**WORK ORDER**
On how many lines of the records below does the string "используйте" appear? Reply with only the number.

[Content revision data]
--- --- ---

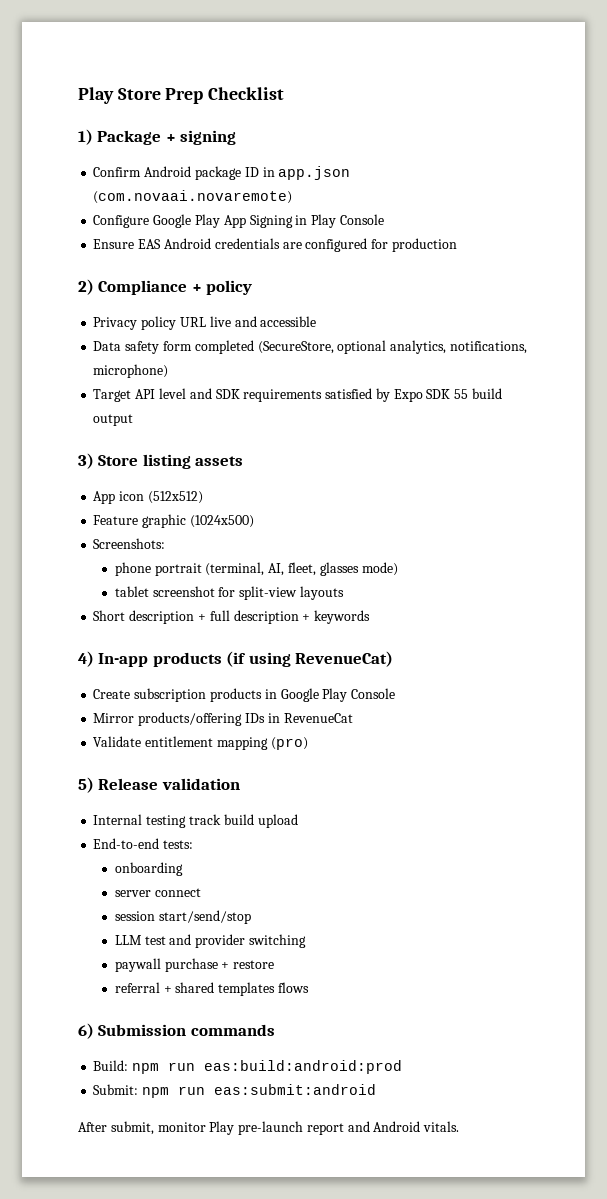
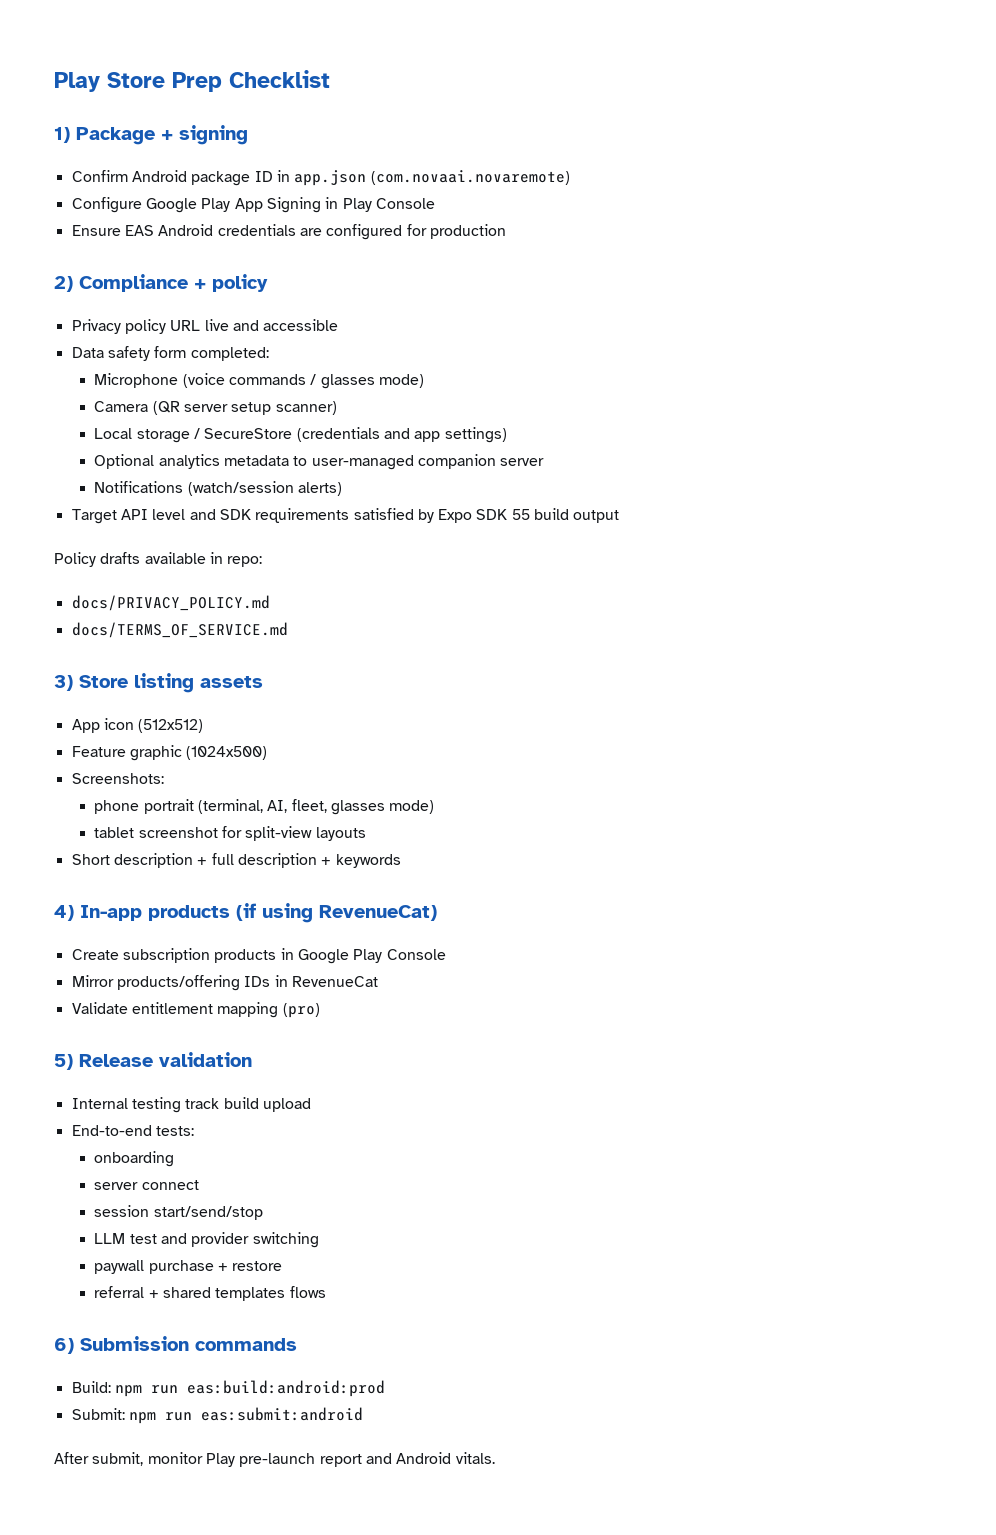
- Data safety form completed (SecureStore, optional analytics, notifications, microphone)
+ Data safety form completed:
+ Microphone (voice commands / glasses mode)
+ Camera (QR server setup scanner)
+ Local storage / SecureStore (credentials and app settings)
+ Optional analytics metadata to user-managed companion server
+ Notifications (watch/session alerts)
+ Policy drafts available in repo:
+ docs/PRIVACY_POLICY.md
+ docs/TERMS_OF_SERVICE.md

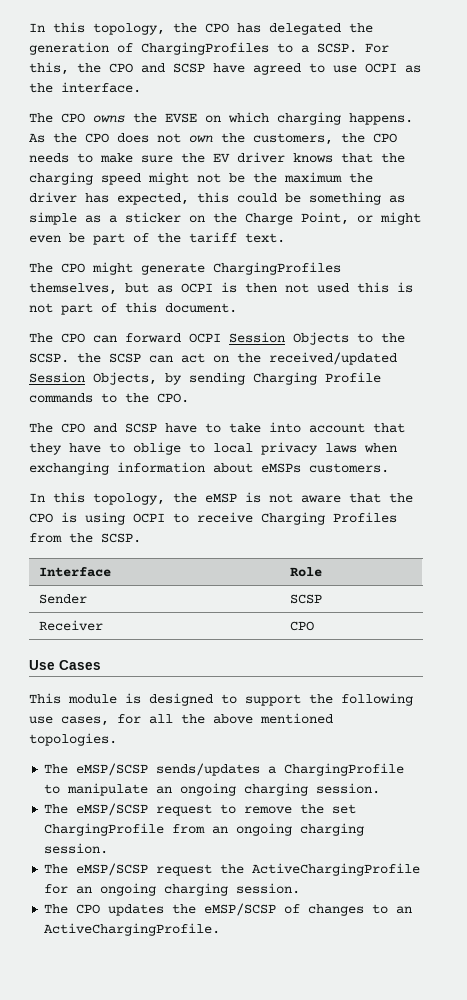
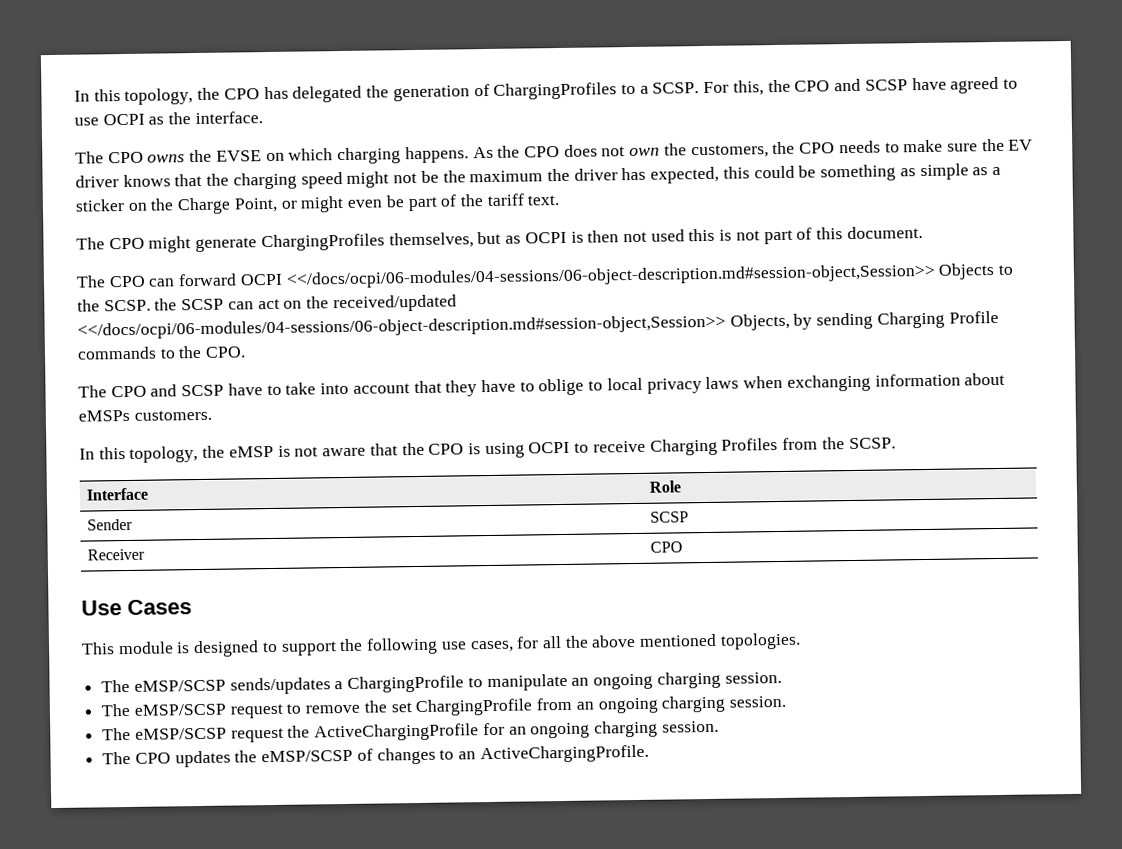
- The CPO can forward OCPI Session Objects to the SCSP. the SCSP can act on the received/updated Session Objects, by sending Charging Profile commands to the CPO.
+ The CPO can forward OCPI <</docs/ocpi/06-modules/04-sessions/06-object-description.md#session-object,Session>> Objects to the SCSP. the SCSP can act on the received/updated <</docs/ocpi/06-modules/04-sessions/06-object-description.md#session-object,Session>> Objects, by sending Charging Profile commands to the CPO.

--- --- ---

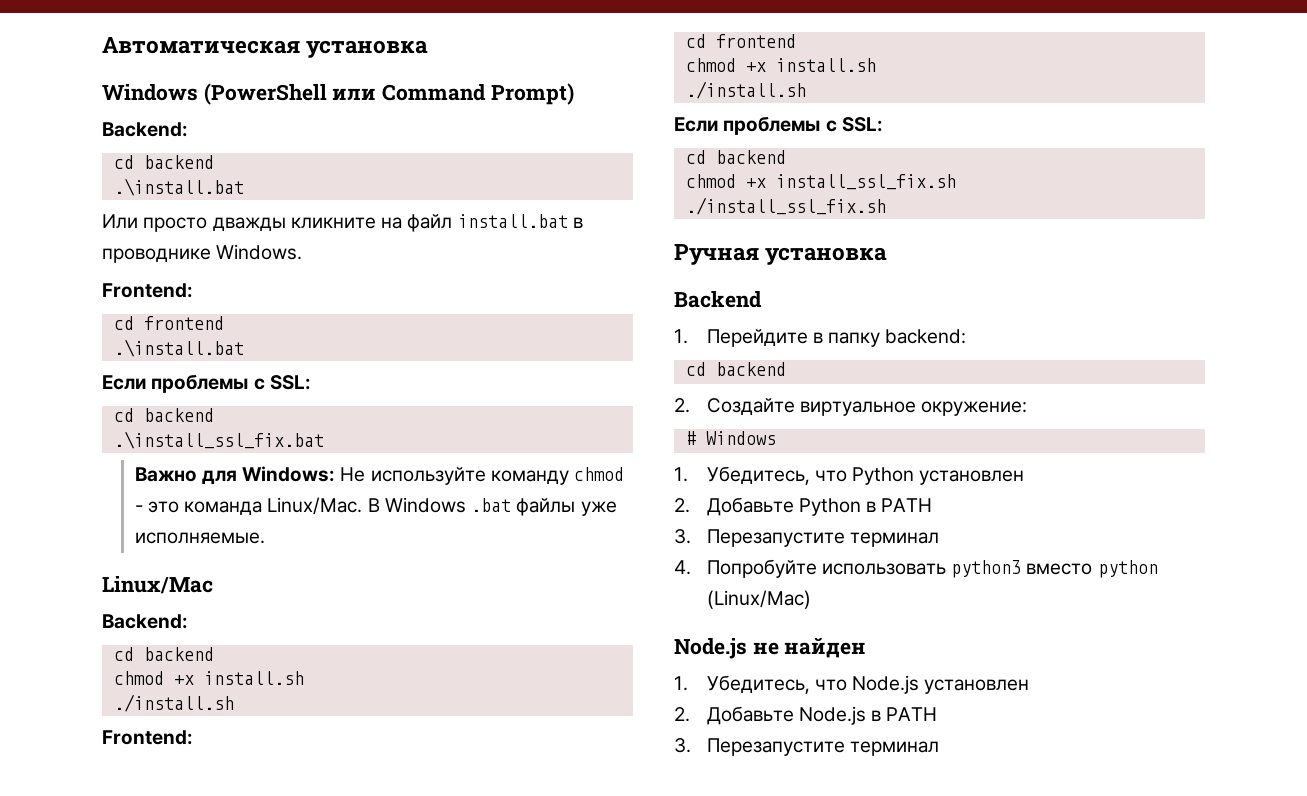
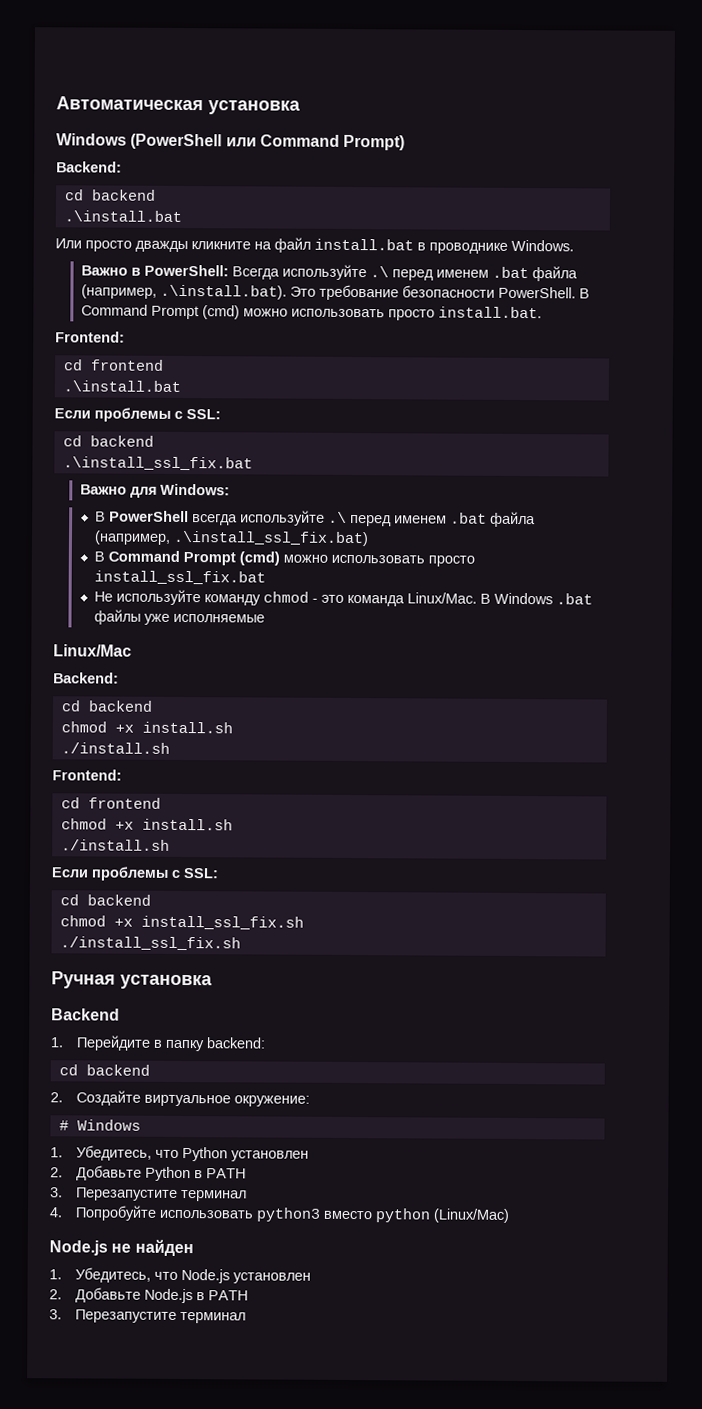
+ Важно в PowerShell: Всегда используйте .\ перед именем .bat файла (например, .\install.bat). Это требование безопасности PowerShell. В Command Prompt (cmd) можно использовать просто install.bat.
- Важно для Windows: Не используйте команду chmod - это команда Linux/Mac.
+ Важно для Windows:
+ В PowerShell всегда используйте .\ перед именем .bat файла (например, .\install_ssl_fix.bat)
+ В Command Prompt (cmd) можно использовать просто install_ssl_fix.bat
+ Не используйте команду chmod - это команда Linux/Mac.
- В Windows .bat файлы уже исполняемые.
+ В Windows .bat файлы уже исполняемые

--- --- ---

**RESPONSE TO THIS TASK**
4